Eldorado Resorts Buys Caesars for $17.3 Billion

Eldorado Resorts announced Monday it will buy Caesars in a deal valued at $17.3 billion, increasing its portfolio to 79 casinos, thereby making it one of the largest gambling and entertainment ventures in the United States.

The cash-and-stock deal, which includes assumption of debt, will enable Eldorado to significantly strengthen its presence in Las Vegas, where Caesars is based. In fact, the enlarged company will be called Caesars, but be based in Reno, Nevada, where Eldorado is currently located. It will be led by Eldorado CEO Tom Reeg and Eldorado Chairman Gary Carano.

“Together, we will have an extremely powerful suite of iconic gaming and entertainment brands, as well as valuable strategic alliances with industry leaders in sports betting and online games,” Reeg said in a prepared statement.

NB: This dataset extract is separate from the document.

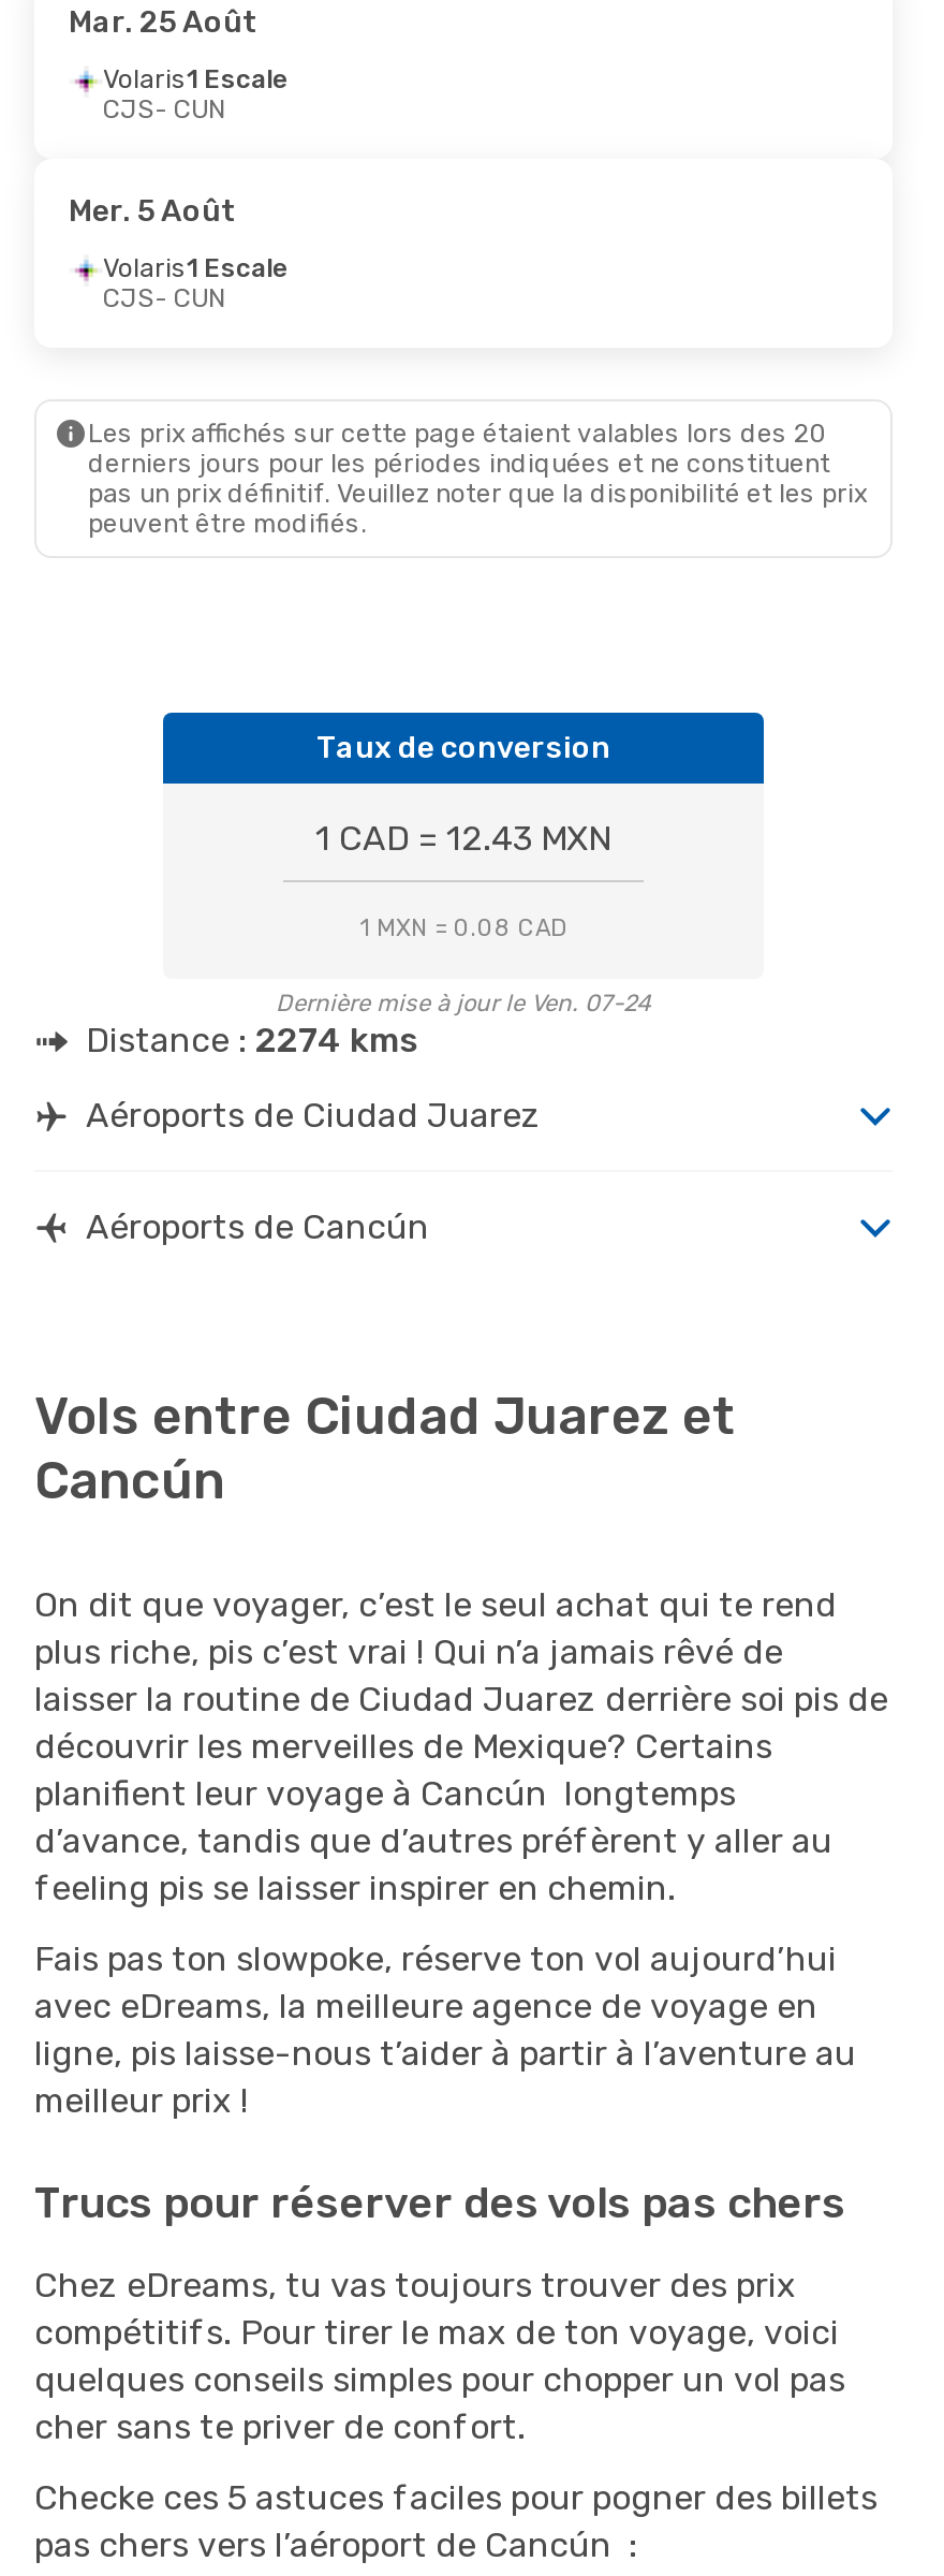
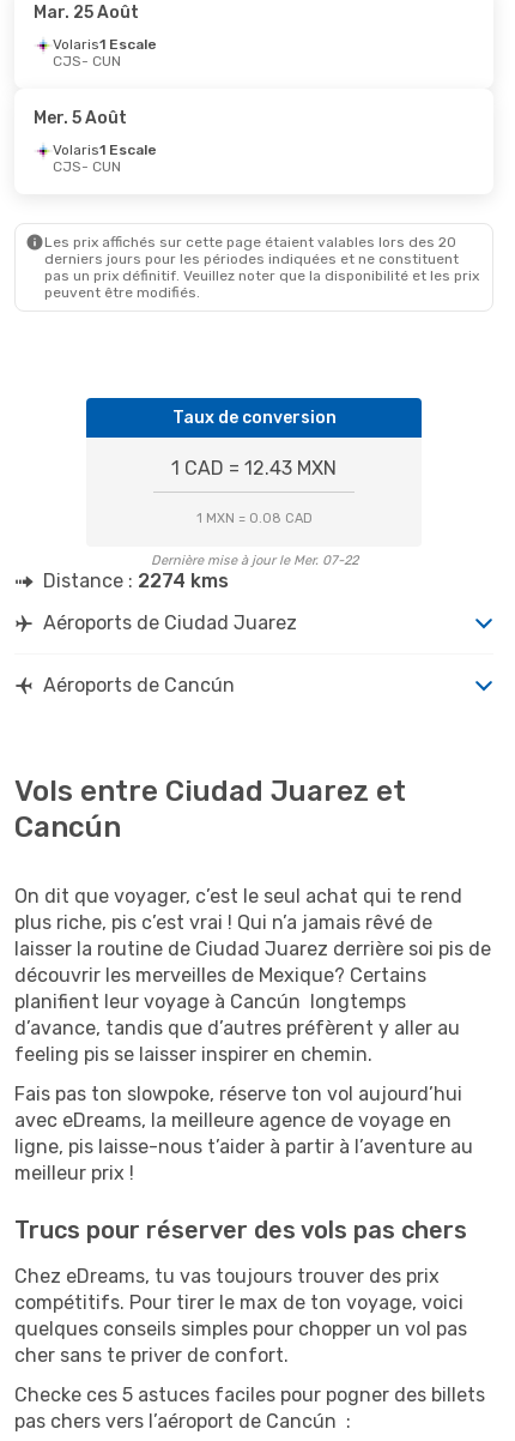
[276,989,651,1017] Dernière mise à jour le Ven. 07-24 -> [150,552,358,568] Dernière mise à jour le Mer. 07-22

“This announcement is the culmination of a thorough evaluation by the Caesars board of directors,” said Jim Hunt, chairman of Caesars. “The board unanimously concluded that the combination of these two companies creating an even stronger entity is a decision for our shareholders’ consideration and vote for immediate and ongoing value.”

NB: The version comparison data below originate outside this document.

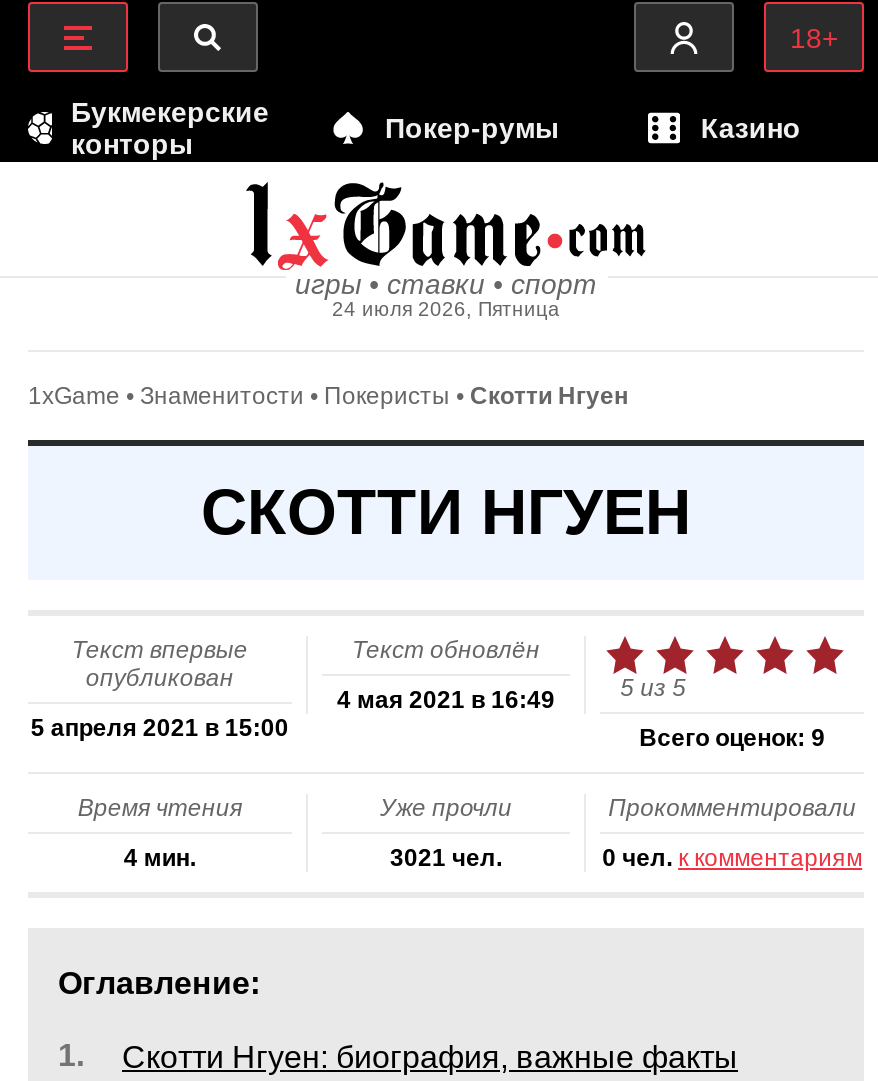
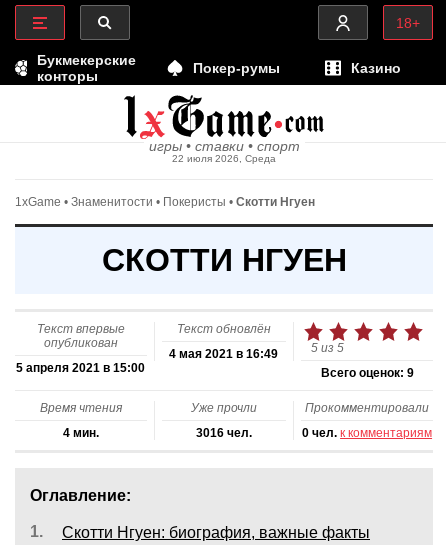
[332,298,560,320] 24 июля 2026, Пятница -> [172,153,276,164] 22 июля 2026, Среда
[390,843,502,871] 3021 чел. -> [196,426,252,440] 3016 чел.

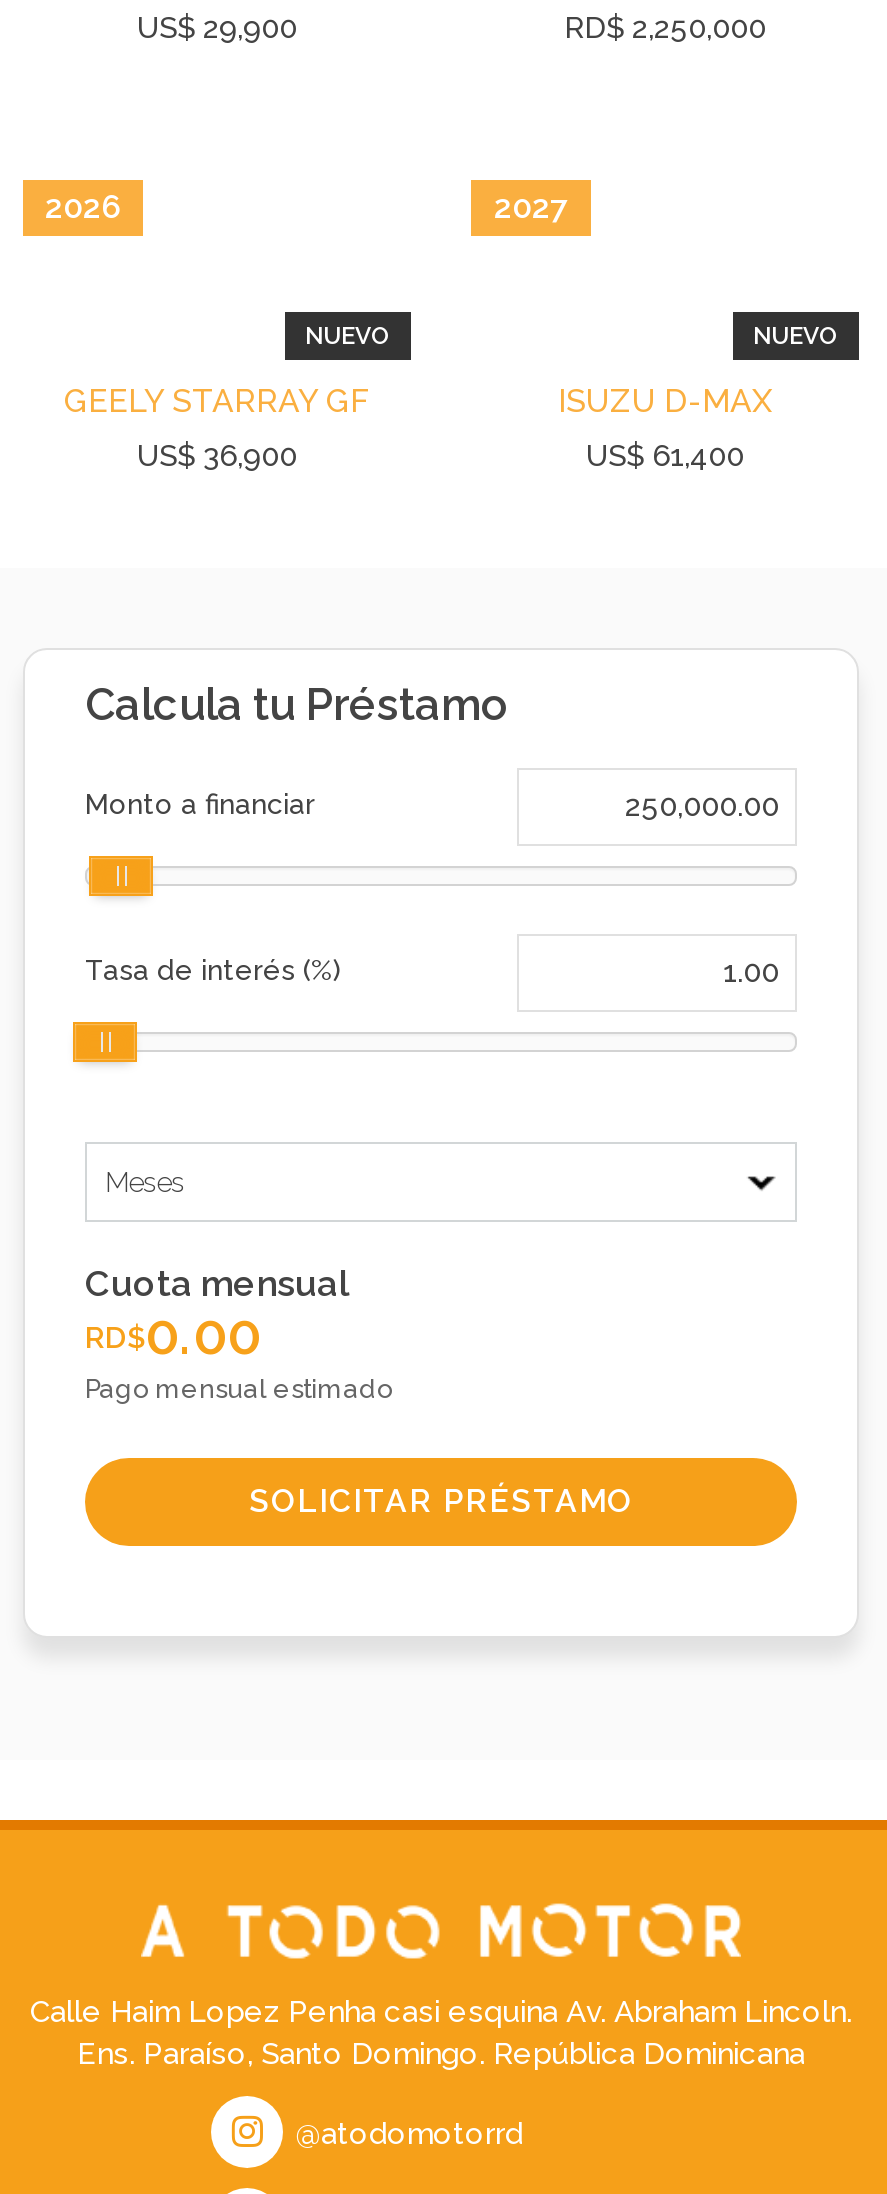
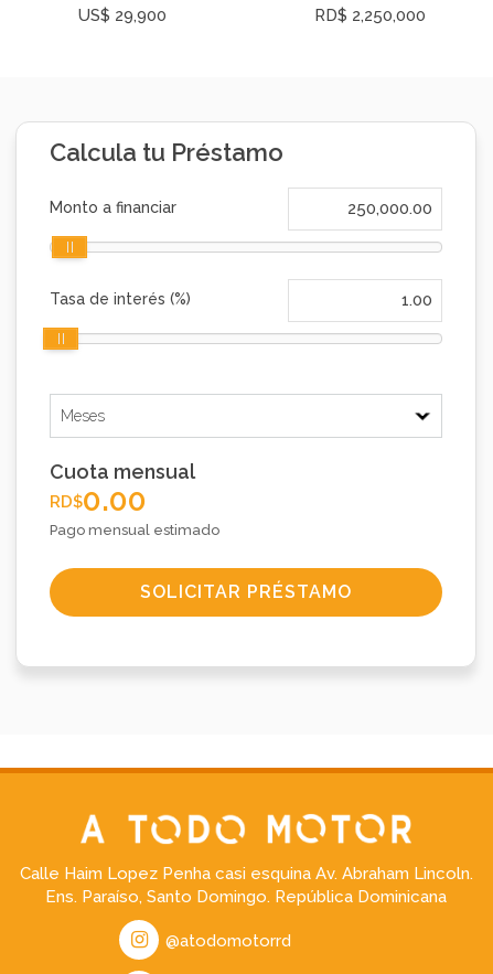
[45,187,121,225] 2026 -> none
[494,187,568,225] 2027 -> none
[64,321,391,473] NUEVO | GEELY STARRAY GF | US$ 36,900 -> none
[558,321,839,473] NUEVO | ISUZU D-MAX | US$ 61,400 -> none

Liberalized regulations in the U.S. sports betting market were key to the deal. Together, Eldorado and Caesars properties create a land-based casino powerhouse with ambitions to expand its presence across several jurisdictions and to elevate its status in the sports betting market.

Reeg said that the deal will also facilitate strengthening of the Caesars Rewards program.

“Relative to our prior acquisitions, the combination with Caesars presents attractive incremental revenue synergy opportunities as we plan to strengthen Caesars Rewards, the industry’s leading player loyalty and CMS database, and combine it with Eldorado’s to market to over 65 million rewards customers nationally,” he said.

Eldorado will pay $12.75 for each Caesars share—$8.40 per share in cash and 0.0899 share of Eldorado stock. Caesars is blued at about $8.6 billion in the transaction, and El Dorado will assume some $8.8 billion of its debt. If approved by gaming regulators and shareholders, the deal is scheduled to close in the first half of next year.

The transaction stipulates that shareholders of Eldorado Resorts Inc. will hold about 51 percent of the company’s outstanding stock, with Caesars Entertainment Corp. shareholders holding the remaining and 49 percent.

Eldorado has a market value of around $4 billion. The company operates 26 properties in 12 states. Caesars has properties in 14 U.S. states—including the Harrah’s and Horseshoe casino brands—and five other countries.

Caesars emerged from bankruptcy protection in late 2017, but still faced significant long-term debt and cost pressures that it attempted to address by cutting bulky corporate overhead. Along with other casinos, however, Caesars has financially benefitted from the broader legalization of sports betting. Billionaire Carl Icahn has the largest stake in Caesars and pushed for fundamental changes at the company earlier this year. News about the merger arrived a few months after it first emerged that the two companies had engaged in consolidation discussions.

Eldorado also announced Monday that VICI Properties Inc. will acquire the real estate associated with Harrah’s Laughlin Hotel & Casino in Nevada, Harrah’s Resort Atlantic City in New Jersey and Harrah’s New Orleans Hotel & Casino for approximately $1.8 billion.